Il nome  viene fuori da una canzone che abbiamo registrato con Marcos Valle per la colonna sonora del film O Fabuloso Fitipaldi, nel 1973.

Vi va di parlare del progetto Jazz is Dead?
Jazz is Dead è stato un bellissimo lavoro che abbiamo fatto con due grandi produttori e musicisti di Los Angeles. Ci è piaciuto molto fare e partecipare a questa serie.

Parlando di questo disco, c’è fusion, ma anche molto funk. In generale, qual è il tuo rapporto con la musica afroamericana attuale?
Siamo sempre aperti a nuovi orizzonti musicale. Nuove idee ci attirano da qualsiasi paese provengano.

Come agite in fase compositiva?
Agiamo…quando arriva l’ispirazione: siamo sempre pronti!

L’ingresso di Kiko Contentino ha cambiato qualcosa nel gruppo?
Con l’arrivo di Kiko, la struttura non è cambiata, perché la base siamo io (Ivan) e Alex. La vecchia base: stiamo insieme da molti anni. Kiko è venuto a comporre il trio e seguire lo stesso percorso di Bertrami con le sue sfumature ma in stile Azymuth.
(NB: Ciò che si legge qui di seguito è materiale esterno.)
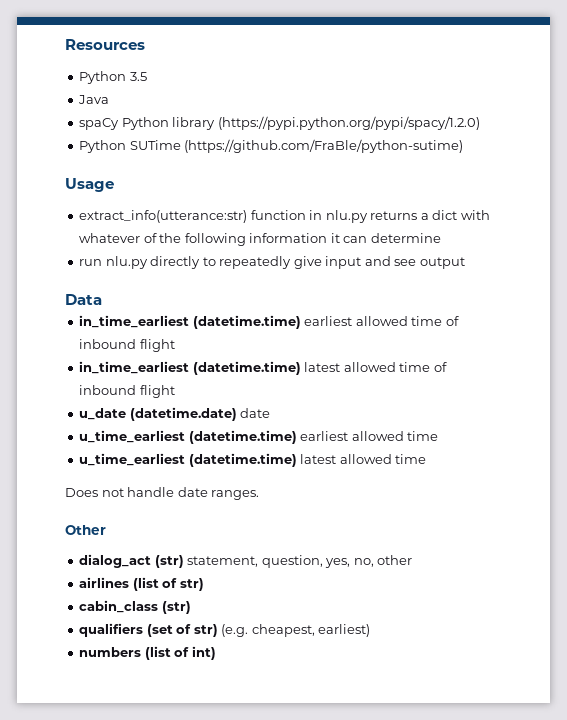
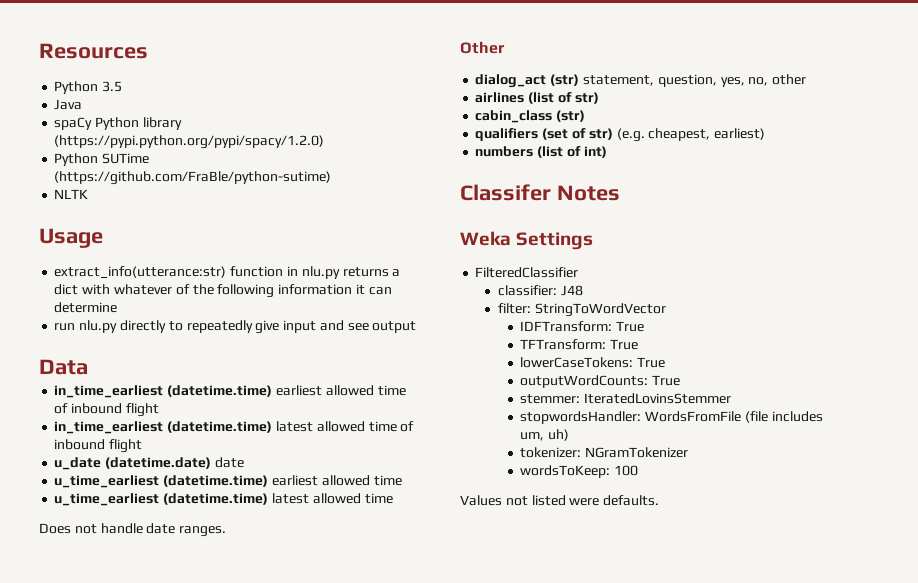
+ NLTK
+ Classifer Notes
+ Weka Settings
+ FilteredClassifier
+ classifier: J48
+ filter: StringToWordVector
+ IDFTransform: True
+ TFTransform: True
+ lowerCaseTokens: True
+ outputWordCounts: True
+ stemmer: IteratedLovinsStemmer
+ stopwordsHandler: WordsFromFile (file includes um, uh)
+ tokenizer: NGramTokenizer
+ wordsToKeep: 100
+ Values not listed were defaults.

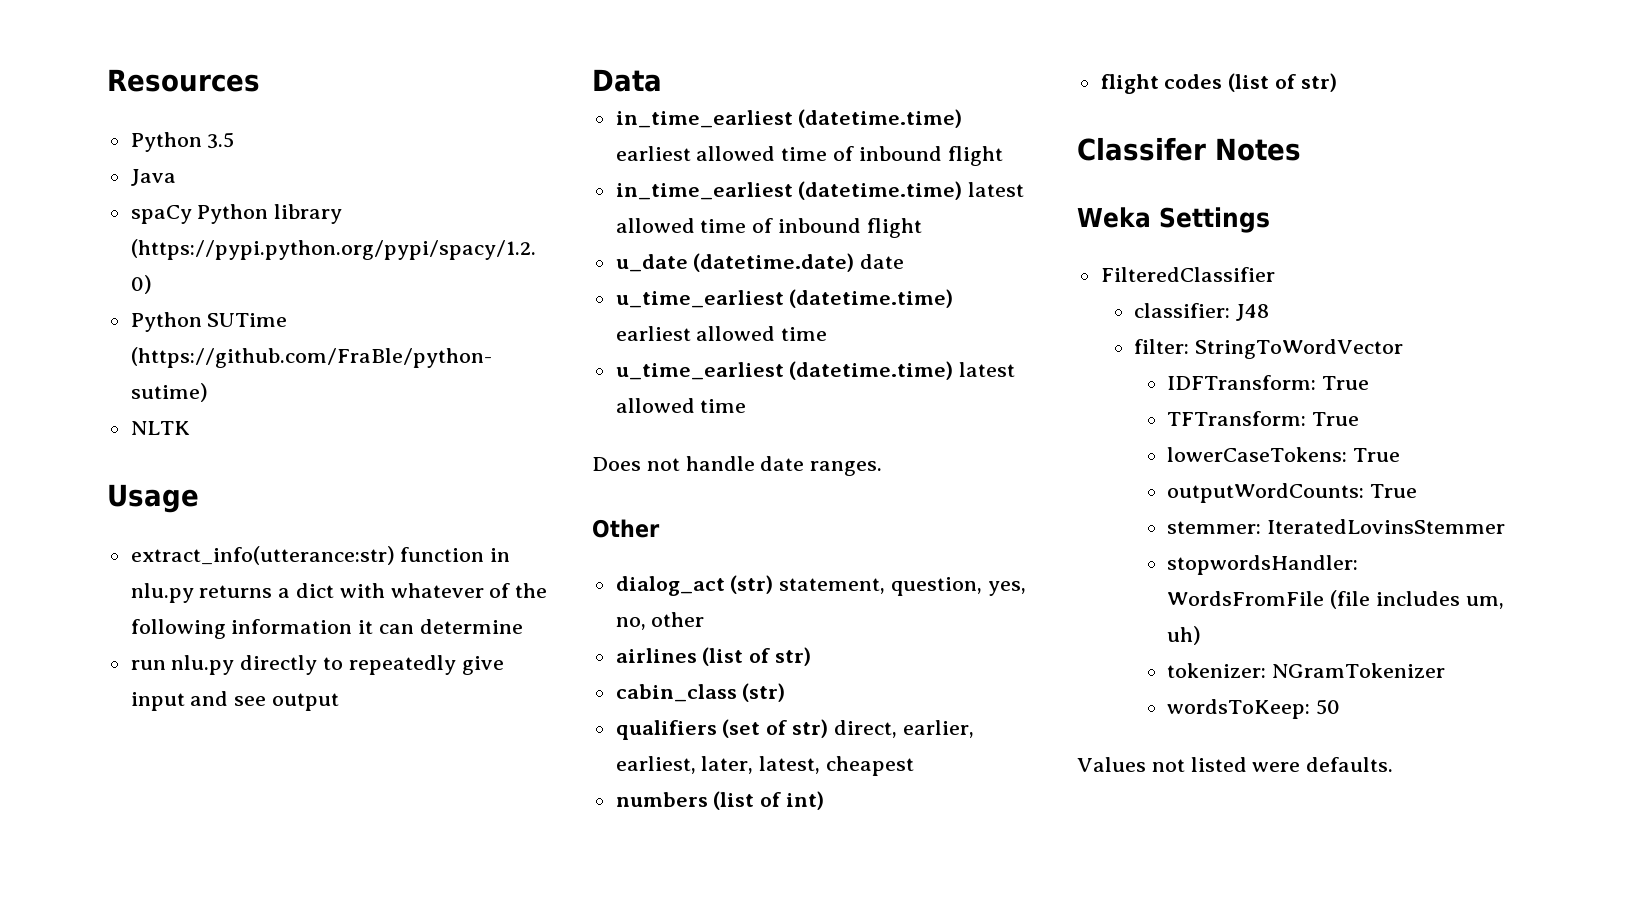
- qualifiers (set of str) (e.g. cheapest, earliest)
+ qualifiers (set of str) direct, earlier, earliest, later, latest, cheapest
+ flight codes (list of str)
- wordsToKeep: 100
+ wordsToKeep: 50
Avete inciso tanti dischi fantastici nella vostra carrier, ma se doveste sceglierne uno da regalare a qualcuno che non ha mai sentito la vostra musica prima, quale scegliereste?
«Telecommunication» del 1982. Tutti i dischi hanno la nostra anima e mi piacciono tutti, ogni momento fatto è stato sacro. Questo disco mi piace molto.

La musica degli Azymuth è stata ampiamente campionata e remixata da artisti provenienti da diversi ambiti  musicali hip-hop ed elettronica. Cosa pensate degli altri artisti che reinterpretano la vostra musica?
Penso che sia fantastico che la nostra musica si diffonda, sarebbe spettacolare se avesse un ritorno finanziario soddisfacente con i proventi del diritto d’autore.

Il 5 ottobre suonerete alla Triennale di Milano per il festival JazzMi. Avete già in mente il repertorio che eseguirete?
Suoneremo una serie di brani che faranno parte del disco che sarà pubblicato nel 2023 per festeggiare i nostri cinquant’anni di attività. Sarà un piacere essere a Milano e incontrare nuovi amici e rivedere quelli vecchi.

Quali sono i vostri progetti futuri?
Alla fine del tour estivo europeo, vogliamo riposare. Abbiamo alcuni spettacoli in programma, ma abbiamo bisogno di un po’ di riposo per riprenderci e, poi, come dicevo, c’è un nuovo album in arrivo.